All in one custom Docker Image for ETL pipeline/data preprocessing developer on Apache Airflow
George Jen, Jen Tek LLC
Introduction
We have built a custom docker image that includes everything a data engineering developer would need:
CentOS 8 image
Python3
Java Development Toolkit 1.8
Jupyter-notebook server to run Python from the host
ssh-server for the ease of connecting to the container using ssh and scp, as oppose using docker exec and docker cp
Apache Spark
Graphframes for Apache Spark for Graph computing application with Python
Hadoop
Hive
Some utilities for troubleshooting such as telnet
Additionally, container has root user (password root) and user hadoop (password 123456) that will own Spark, Hadoop and Hive
For implementation detail on the above custom docker image with which, we have built the big data cluster containing one Spark master node, many Spark worker nodes, one Hadoop/Hive node, one nginx load balancer node, please see my writing here.
About the Airflow ETL container node
Now, we want to add an ETL node using Apache Airflow into the big data cluster. Therefore, we need another custom docker image that includes the following:
CentOS 8 image
Python3
Python libraries including Numpy, Pandas, and AWS Boto3
AWS CLI
Java Development Toolkit 1.8
Development tools including C/C++ compiler
Jupyter-notebook server to run Python from the host
ssh-server for the ease of connecting to the container using ssh and scp, as oppose to using docker exec and docker cp
Apache Spark for composing Spark application for example, streaming and data preprocessing with Airflow in Python, Java and Scala
Graphframes for Graph computing application with Python
Apache Airflow, the ETL tool
Open Source Minio S3 compatible server for having local S3 look alike buckets.
Each of the docker containers has its own IP address and hostname. It has the same look and feel as if it were a VM.
We intend to use docker-compose to start the Airflow ETL node along with Spark master node, Spark worker nodes, Hadoop/Hive node and nginx load balancer node, as one cluster.
Based upon the above requirements, we have built two docker images, jentekllc/bigdata:latest and jentekllc/etl:latest
Here is the docker image jentekllc/bigdata:latest, here is the docker image jentekllc/etl:latest and here is the tarball consisting support files including docker-compose.yml.
System Requirement.
It requires at least 8GB memory available to the docker daemon.

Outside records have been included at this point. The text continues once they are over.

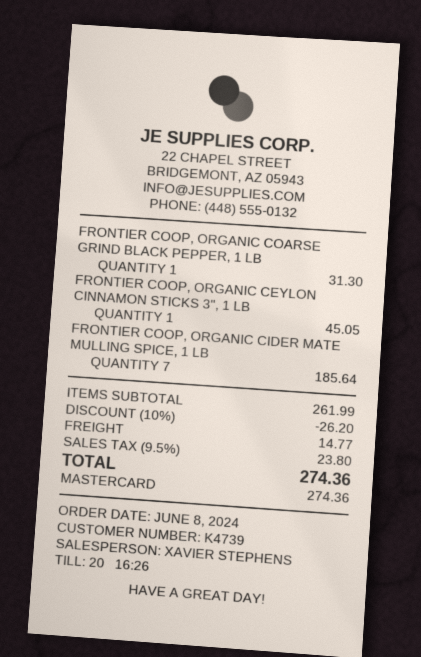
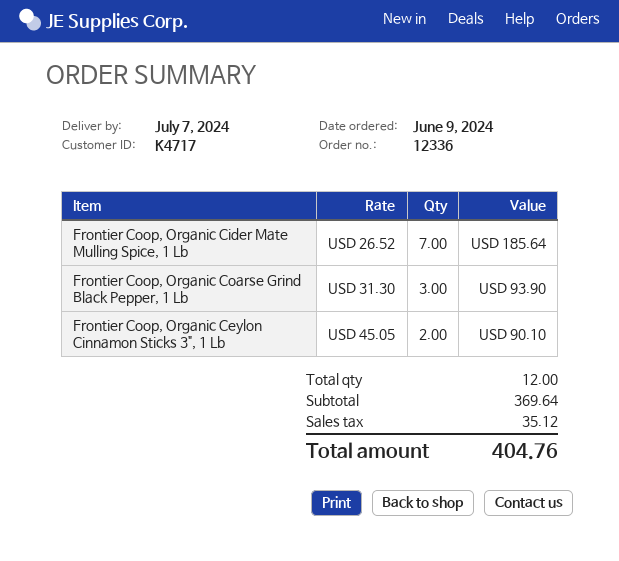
order date: 2024-06-08 -> 2024-06-09
customer number: K4739 -> K4717
FRONTIER COOP, ORGANIC COARSE GRIND BLACK PEPPER, 1 LB: 1 for 31.30 -> 3 for 93.90
FRONTIER COOP, ORGANIC CEYLON CINNAMON STICKS 3", 1 LB: 1 for 45.05 -> 2 for 90.10
subtotal: 261.99 -> 369.64
discount: 10% = 26.20 -> none
shipping: 14.77 -> none
tax: 23.80 -> 35.12
total: 274.36 -> 404.76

If using docker desktop with Mac and Windows, memory resource to docker defaults to 2GB. You need to set it to 8GB or more.

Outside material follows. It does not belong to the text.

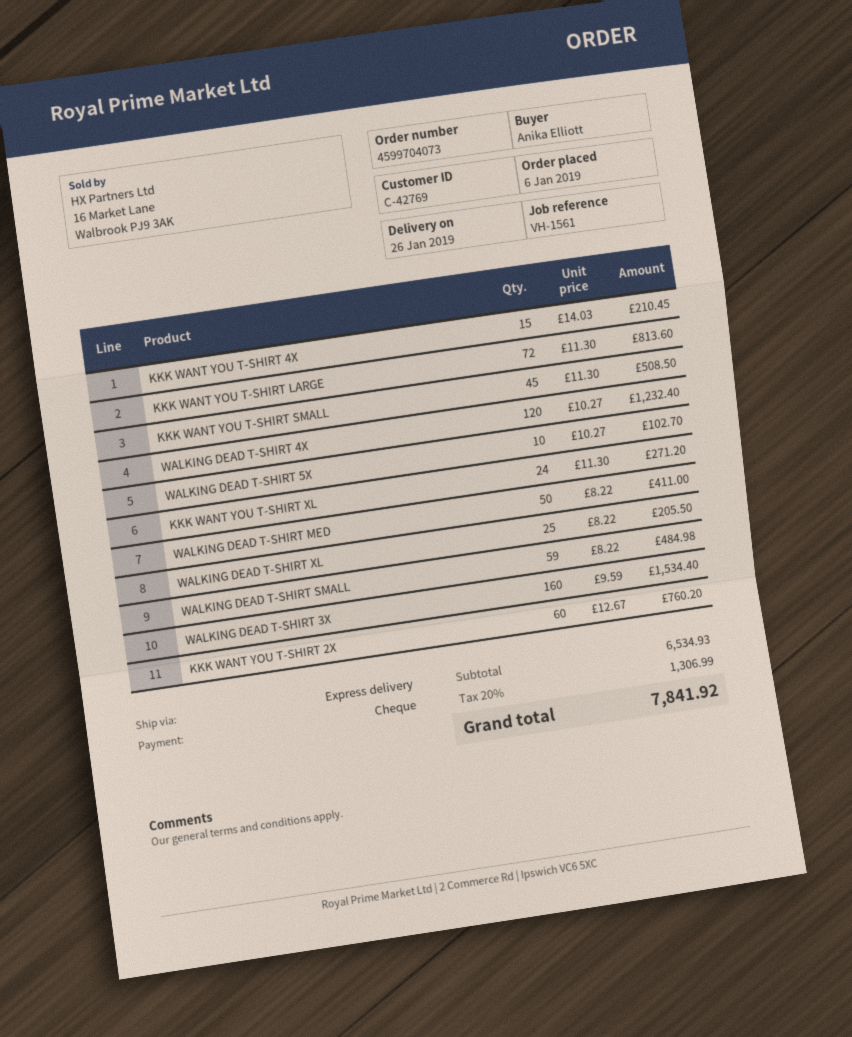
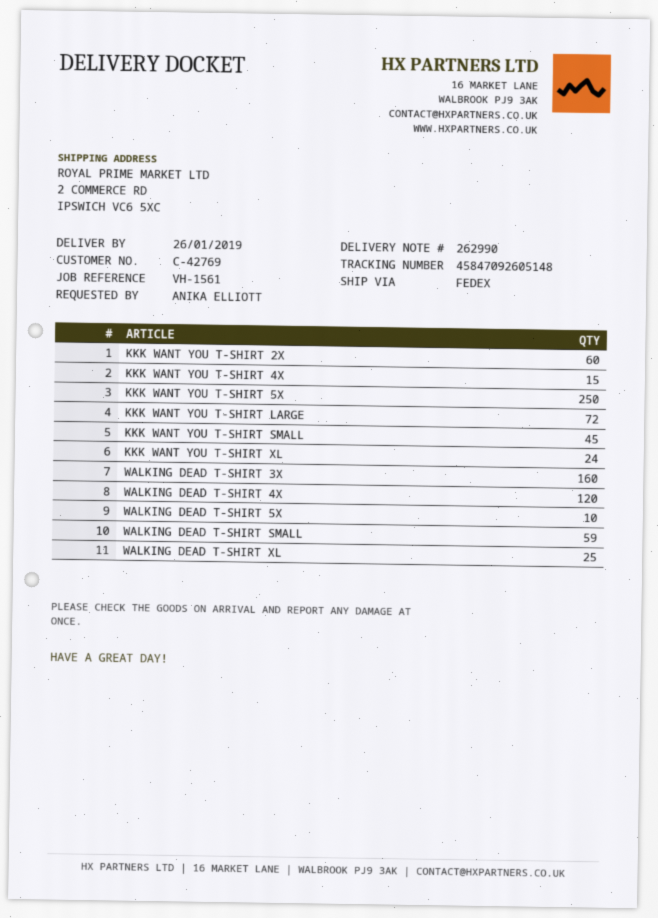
shipping method: express -> FedEx
WALKING DEAD T-SHIRT MED: 50 -> none
KKK WANT YOU T-SHIRT 5X: none -> 250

For Docker desktop with Mac, click docker icon on the top, then click Preferences in the dropdown list, then click Resources on the left, move the memory bar scale to 8GB or greater from 2GB default.

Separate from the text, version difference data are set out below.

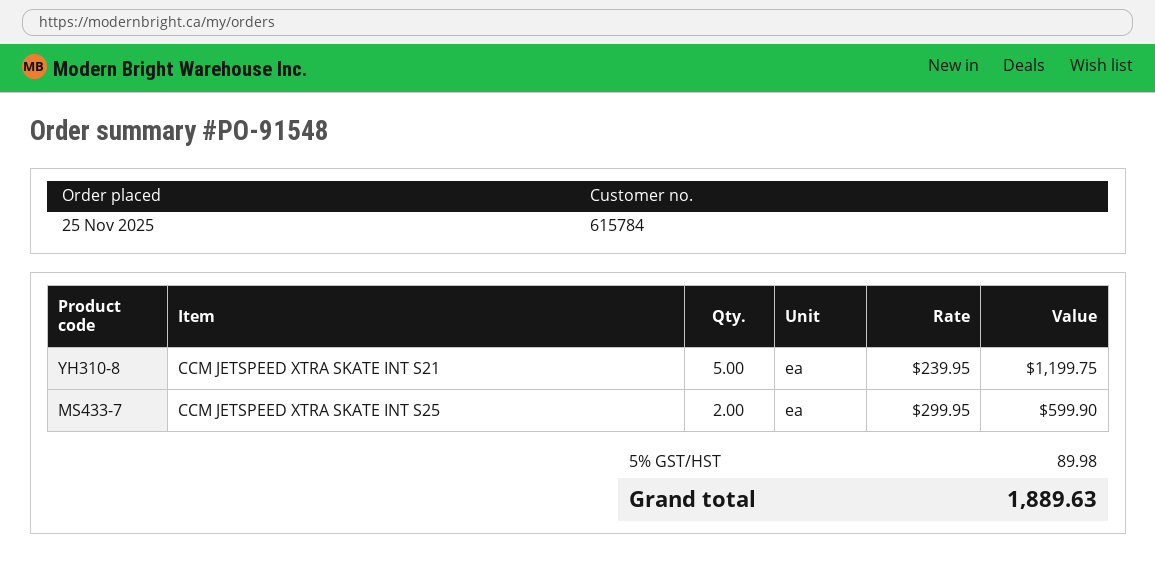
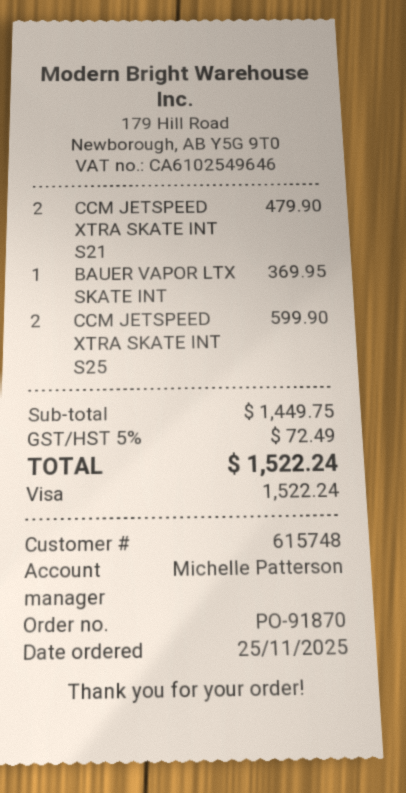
order number: PO-91548 -> PO-91870
customer number: 615784 -> 615748
CCM JETSPEED XTRA SKATE INT S21: 5 for 1199.75 -> 2 for 479.90
BAUER VAPOR LTX SKATE INT: none -> 1 for 369.95
tax: 5% = 89.98 -> 5% = 72.49
total: 1889.63 -> 1522.24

For Docker desktop with Windows, follow documentation on increasing memory capacity allocation to docker.
Load docker images.
Download the files from the links above or below:
bigdata.tgz (3.06GB)
etl.tgz (2.38GB)
additional_files.tar (231KB)
Create a folder and place the 3 downloaded files into the new folder. Change directory into the folder.
Run below command:
$ docker load < bigdata.tgz
$ docker load < etl.tgz
It might take while for the docker load commands to complete. Then run command below to confirm:
$ docker image lsREPOSITORY TAG IMAGE ID CREATED SIZE
jentekllc/bigdata latest 213ff7954dd2 4 hours ago 5.48GB
jentekllc/etl latest 35bfbb518ca6 25 hours ago 6.29GB
Expand the tar file additional_files.tar by
$ tar -xvf additional_files.tar
Seven files will be created:
core-site.xml
hive-site.xml
nginx.conf
start_etl.sh
start_s3.sh
nginx.conf
docker-compose.yml
Startup the docker cluster.
In this demo, I will set up the following cluster:
One Apache Airflow ETL node
One Spark master node
Three Spark worker nodes
One Hadoop/Hive node
One nginx load balancer node
To start them, simply run:
$ nohup docker-compose -p j up --scale spark-worker=3 &
To confirm these containers have been started, run below command:
$ docker psCONTAINER ID IMAGE COMMAND CREATED STATUS PORTS NAMES
e9f774390757 nginx:latest "/docker-entrypoint.…" 4 hours ago Up 4 hours 80/tcp, 0.0.0.0:5000->5000/tcp nginx-lb
fc2347cd7cf7 jentekllc/bigdata:latest "/run_sshd_worker.sh" 4 hours ago Up 4 hours 22/tcp, 0.0.0.0:50847->38080/tcp j-spark-worker-1
472295e76f78 jentekllc/bigdata:latest "/run_sshd_worker.sh" 4 hours ago Up 4 hours 22/tcp, 0.0.0.0:50848->38080/tcp j-spark-worker-3
f2f73912f821 jentekllc/bigdata:latest "/run_sshd_worker.sh" 4 hours ago Up 4 hours 22/tcp, 0.0.0.0:50849->38080/tcp j-spark-worker-2
05027c6b5a19 jentekllc/bigdata:latest "/run_sshd_master.sh" 4 hours ago Up 4 hours 0.0.0.0:7077->7077/tcp, 0.0.0.0:8080->8080/tcp, 0.0.0.0:8888-8889->8888-8889/tcp, 0.0.0.0:20022->22/tcp spark-master
9005a08d2d9e jentekllc/bigdata:latest "/run_sshd_hive.sh" 4 hours ago Up 4 hours 0.0.0.0:9000->9000/tcp, 0.0.0.0:9083->9083/tcp, 0.0.0.0:30022->22/tcp hadoop-hive
e2911cae487d jentekllc/etl:latest "/start_etl.sh" 4 hours ago Up 4 hours 0.0.0.0:30000->30000/tcp, 0.0.0.0:40022->22/tcp, 0.0.0.0:18080->8080/tcp, 0.0.0.0:18888->8888/tcp, 0.0.0.0:18889->8889/tcp, 0.0.0.0:19000->9000/tcp etl-server
To stop the cluster, run:
$ docker-compose -p j down
Ports exposed to the host.
Container ports exposed to the host, as defined in docker-compose.yml.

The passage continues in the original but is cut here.